Minimum Rates of Approximate Sufficient Statistics

Vincent Y.F. Tan
Assistant Professor, National University of Singapore
Date: Apr. 17th, 2017
Time: 4:15 -- 5:30 pm
Venue: Packard 202


Given a sufficient statistic for a parametric family of distributions, one can estimate the parameter without access to the data itself but by using a sufficient statistic. However, the memory size for storing the sufficient statistic may be prohibitive. Indeed, for $n$ independent data samples drawn from a $k$-nomial distribution with $d=k-1$ degrees of freedom, the length of the code scales as $d\log n+O(1)$. In many applications though, we may not have a useful notion of sufficient statistics and also may not need to reconstruct the generating distribution exactly.

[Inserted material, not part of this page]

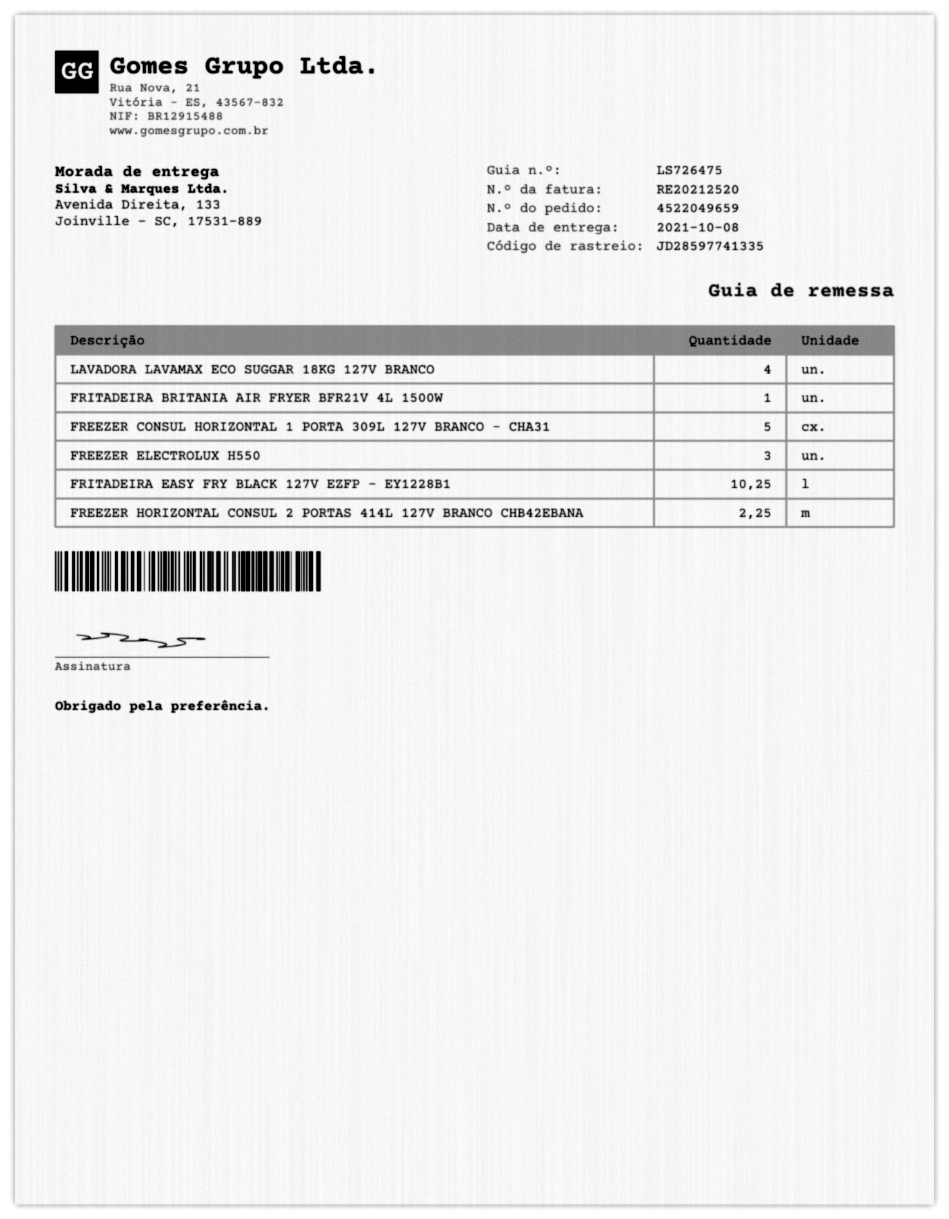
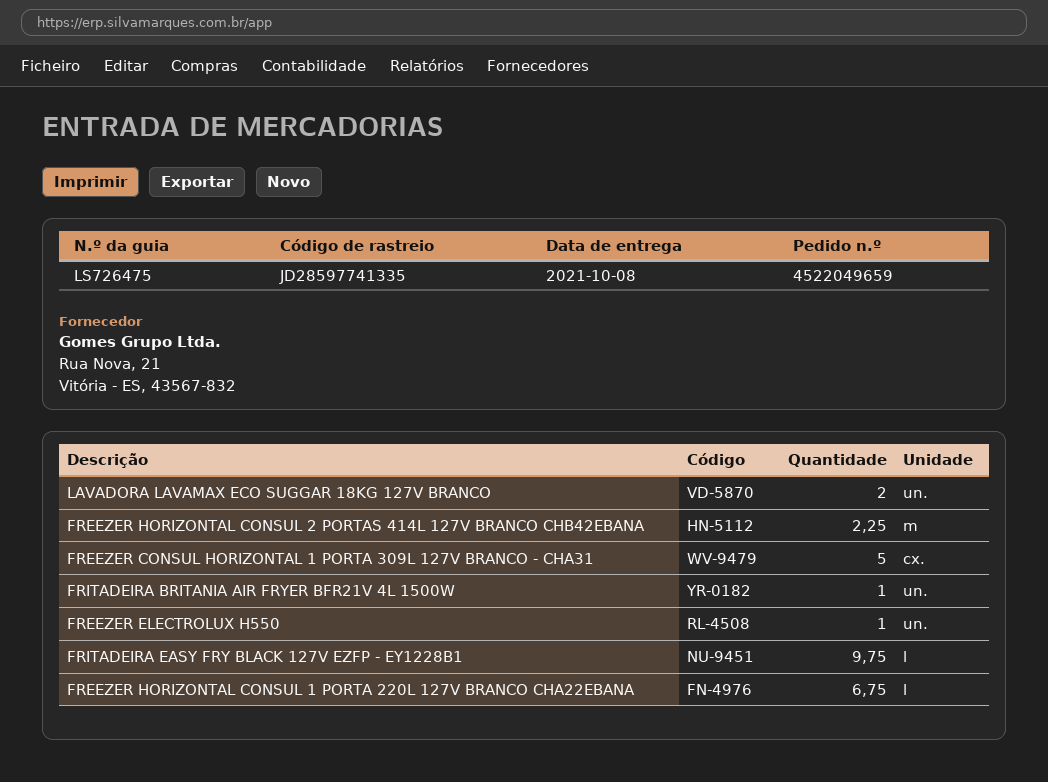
LAVADORA LAVAMAX ECO SUGGAR 18KG 127V BRANCO: 4 -> 2
FREEZER ELECTROLUX H550: 3 -> 1
FRITADEIRA EASY FRY BLACK 127V EZFP - EY1228B1: 10.25 -> 9.75
FREEZER HORIZONTAL CONSUL 1 PORTA 220L 127V BRANCO CHA22EBANA: none -> 6.75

By adopting an information-theoretic approach in which we consider allow a small error in estimating the generating distribution, we construct various notions of {\em approximate sufficient statistics} and show that the code length can be reduced to $\frac{d}{2}\log n + O(1)$. We consider errors measured according to the relative entropy and variational distance criteria. For the code construction parts, we leverage Rissanen's minimum description length principle, which yields a non-vanishing error measured using the relative entropy. For the converse parts, we use Clarke and Barron's asymptotic expansion for the relative entropy of a parametrized distribution and the corresponding mixture distribution. The limitation of this method is that only a weak converse for the variational distance can be shown. We develop new techniques to achieve vanishing errors and we also prove strong converses for all our statements. The latter means that even if the code is allowed to have a non-vanishing error, its length must still be at least $\frac{d}{2}\log n$.

This is joint work with Prof. Masahito Hayashi (Graduate School of Mathematics, Nagoya University and Center for Quantum Technologies, NUS


Vincent Tan is an assistant professor in the ECE and Math department at NUS.